Seino M, Fujiwara T, Miyakoshi M, Yagi K
Folia Psychiatr Neurol Jpn. 1980;34(3):257-69. doi: 10.1111/j.1440-1819.1980.tb01533.x.
Five patients with the Lennox-Gastaut syndrome who have shown generalized nonconvulsive seizures were presented. The seizure manifestations which occurred spontaneously were documented by simultaneous recording and analyzed in terms of clinical and electroencephalographic correlates. According to the diagnostic criteria of the International Classification, it was possible, on the one hand, to regard them as "atypical complex absences" in which the impairment of consciousness is accompanied by other symptoms, which tend to dominate the clinical picture. They were: hypotonic, hypertonic, myoclonic and akinetic components, respectively. On the other hand, if we give a special weight to the accompanying symptoms, it is entirely possible that they are at the same time diagnosed atonic, axial tonic, bilateral myoclonic and akinetic seizures. The initial impairment of consciousness is common to all the seizure manifestations, and the ictal and interictal EEG expressions are not of diagnostic significance. A question arises as to whether two different nomenclatures were arbitrarily given to a unique ictal manifestation or not as far as the generalized non-convulsive seizures were concerned.

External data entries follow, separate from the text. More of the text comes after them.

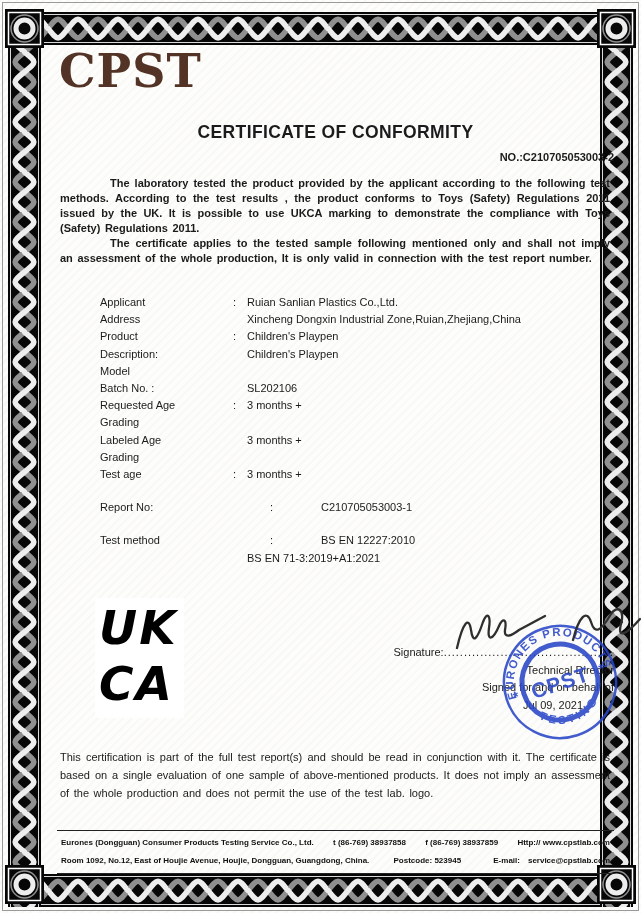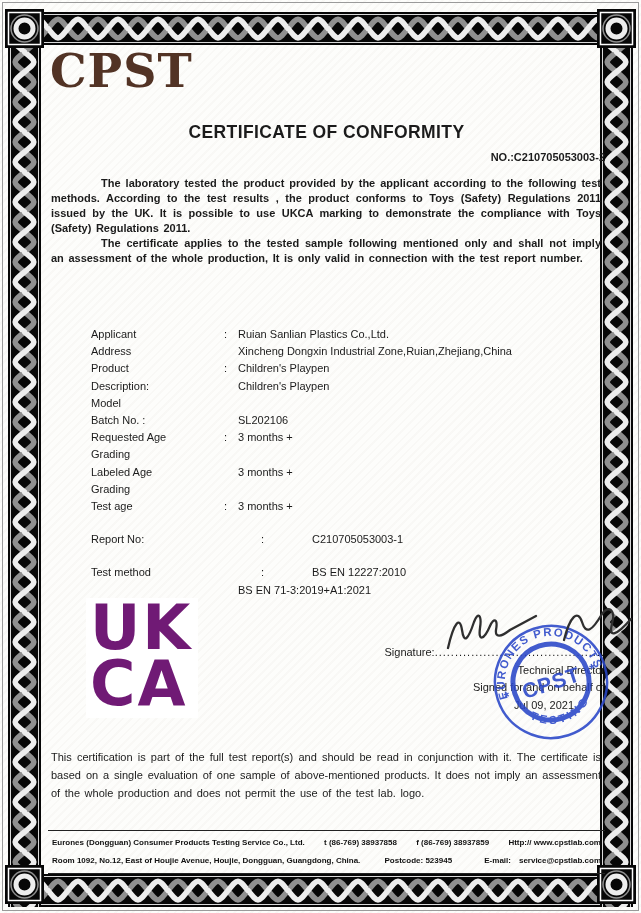"CPST" .content { left: 48px -> 57px }
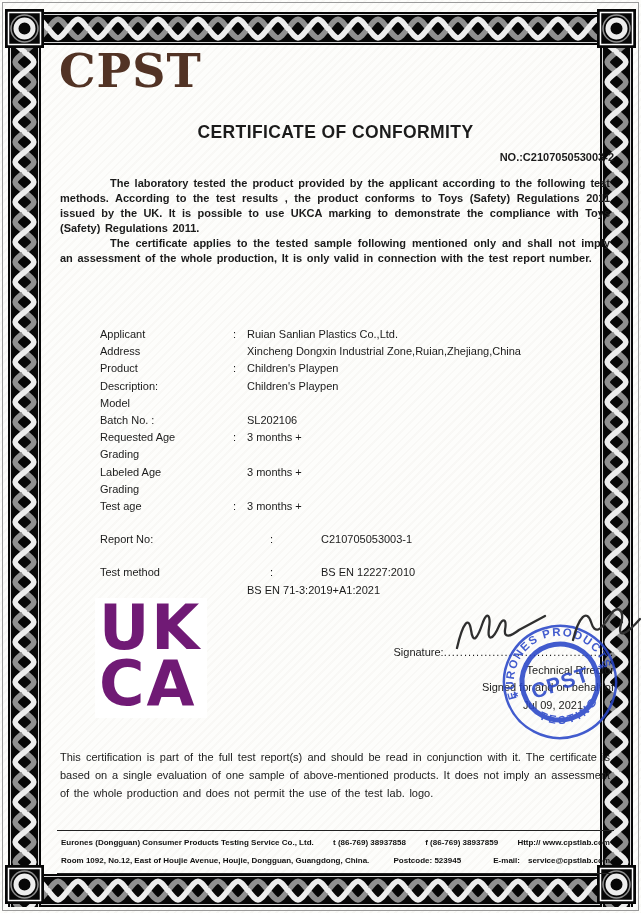"Applicant" .fields { margin-top: 32px -> none }
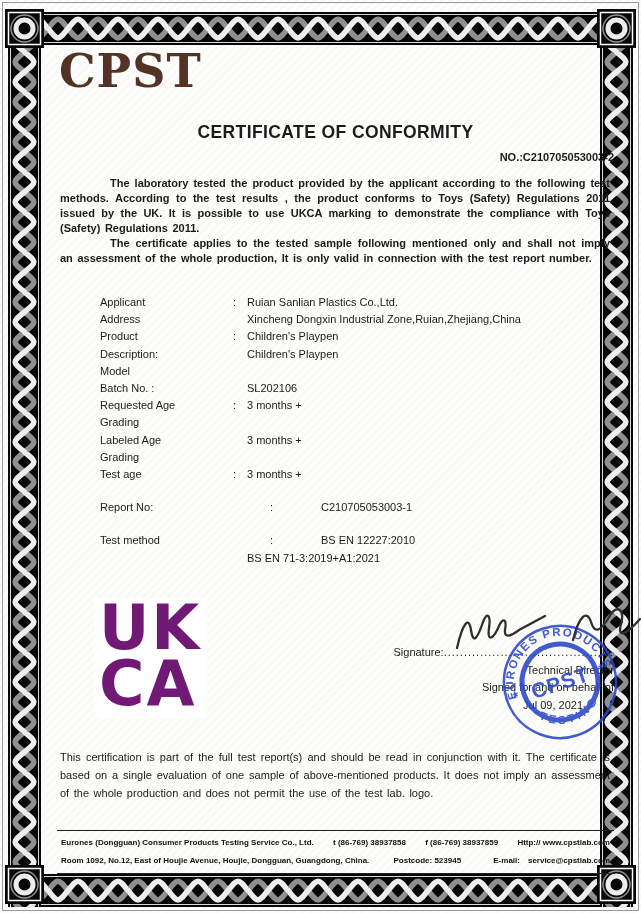"UK" .ukca { color: #701a75 -> #000000; font-size: 62px -> 47px; font-style: none -> italic }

本文报告了5例患有Lennox-Gastaut综合征且表现为全身性非惊厥性发作的患者。通过同步记录自发出现的发作表现,并根据临床和脑电图相关性进行分析。根据国际分类的诊断标准,一方面,有可能将它们视为“非典型复杂失神发作”,其中意识障碍伴有其他症状,这些症状往往主导临床症状。它们分别是:低张力、高张力、肌阵挛和运动不能成分。另一方面,如果特别重视伴随症状,完全有可能同时将它们诊断为失张力性、轴性强直性、双侧肌阵挛性和运动不能性发作。意识的初始障碍是所有发作表现共有的,发作期和发作间期的脑电图表现没有诊断意义。就全身性非惊厥性发作而言,对于一种独特的发作表现是否被任意赋予了两种不同的命名法,这是一个问题。